いつしか二人の会話は途切れていた。仕方なく氷室は切り出した。
「……ところで相談があるんだっけ?」
「うん……」
彼女も喋りづらそうだった。まさか、彼女から告白。まさか、まさか。
「誰にも話したことないんだけど……わたし、〇〇大学の医学部に進学したいんだ。どうしたらいいと思う?」
全く予想外の質問に氷室の頭はついていけなくなる。県外の○○大学の医学部は有名で、偏差値もかなり高かったような覚えがある。
「それは……勉強するしかないんじゃないかな」
「うん、それはわかってる。わたしの成績で、〇〇大学医学部に合格しようと思ったら、寝る間も惜しんで勉強しなくちゃ。でも、最後にみんなと何かできる文化祭も大事にしたいし、部活もあるし、他にもしたいことが沢山ある。目移りして集中できない……どうしたら氷室くんみたいに、一つ一つのことに集中して結果を出せるか、教えてほしいんだ」
「ぼくが?」
氷室は心底驚いて聞き返した。
「ぼくのどこが集中しているって?」
「氷室くんは山岳部でインターハイの全国大会に出場するという成果を上げて、ぱっと辞めた。受験に集中するためなんでしょ? みんなそう言っている」
氷室は驚きながら、だんだん腹が立ってきた。
クラスメイトたちは自分のことを、そんな風に見ていたのか。徹底して関わりを避けていたから、わからなかった。ぼくがどんな思いで部活を辞め、日々過ごしてきたのか、誰も気づきもしない。目の前の、この優しそうな少女も含めて。
「……そんなことない」
「隠さないで。正直に言ってよ。私たち友達でしょ?」
彼女の言葉に、氷室は熱いものがこみ上げた。
「友達じゃない!」
彼は、隣を歩いていた田中澪の両肩をつかむと、凶暴な気持ちに駆られるまま、唇を彼女の唇に押し当てた。痛いほどの圧力をこめて。彼の手の中で、彼女の身体が固まるのを感じた。キスってこんな感じなのか、と氷室が思った時、彼女は身をよじって離れた。

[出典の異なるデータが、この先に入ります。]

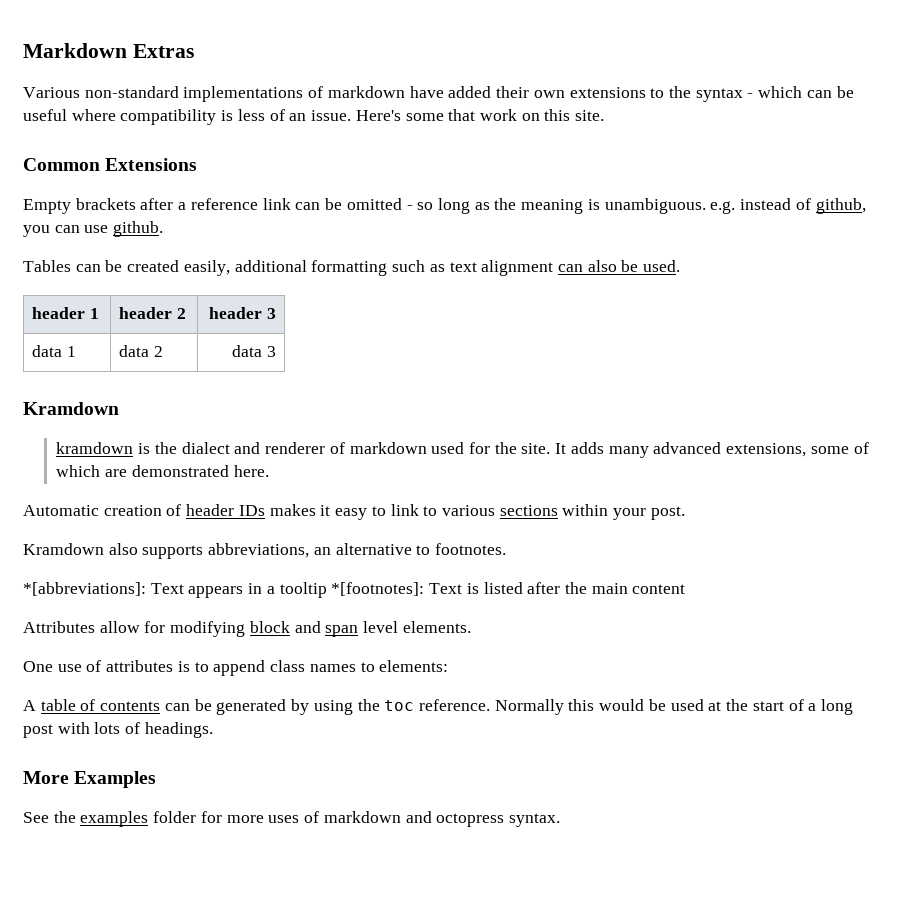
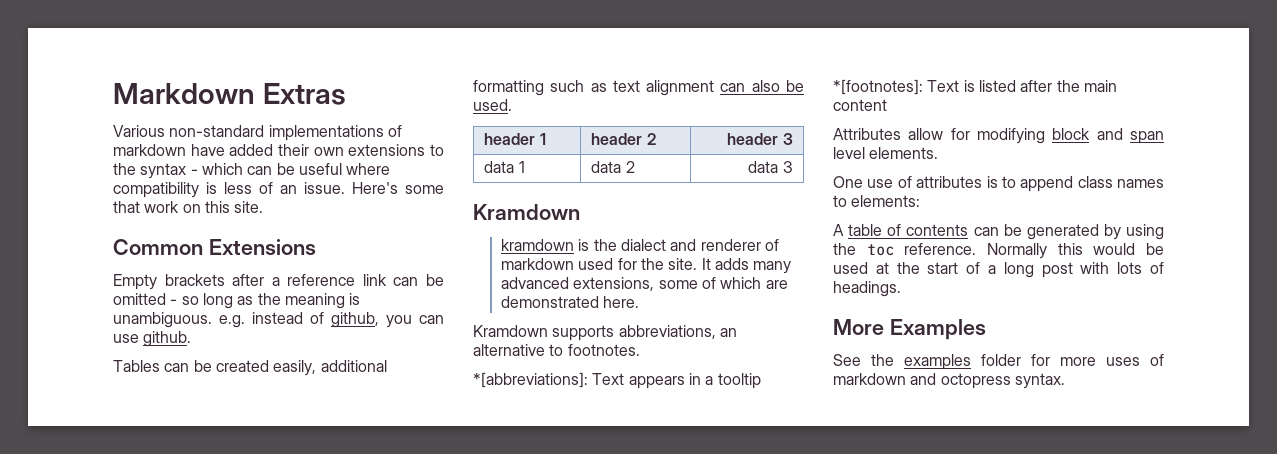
- Automatic creation of header IDs makes it easy to link to various sections within your post.
- Kramdown also supports abbreviations, an alternative to footnotes.
+ Kramdown supports abbreviations, an alternative to footnotes.

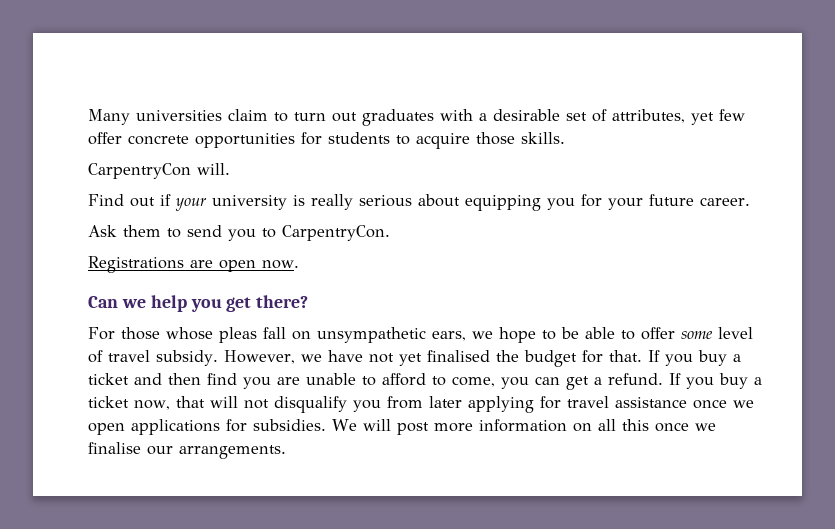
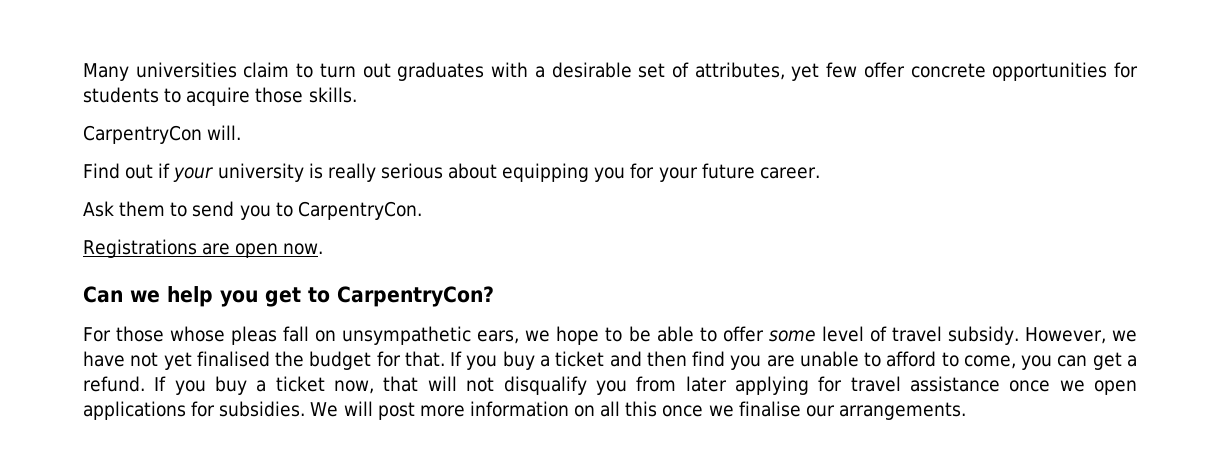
- Can we help you get there?
+ Can we help you get to CarpentryCon?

彼女の目が大きく見開かれ、口の端が震えている。二人の視線がぶつかった。
「これが、ぼくの気持ち。ずっとこうしたかった……」
「最低!」
叫ぶと、田中澪は駆け出して行った。並木道の先に彼女の姿が消えて、氷室はようやく我に返った。
ああ、何てことしてしまったんだ。彼女を傷つけた。嫌われた。こんなはずじゃなかったのに。彼は、このまま枯葉交じりの泥道の中に沈みこんでしまいたかった。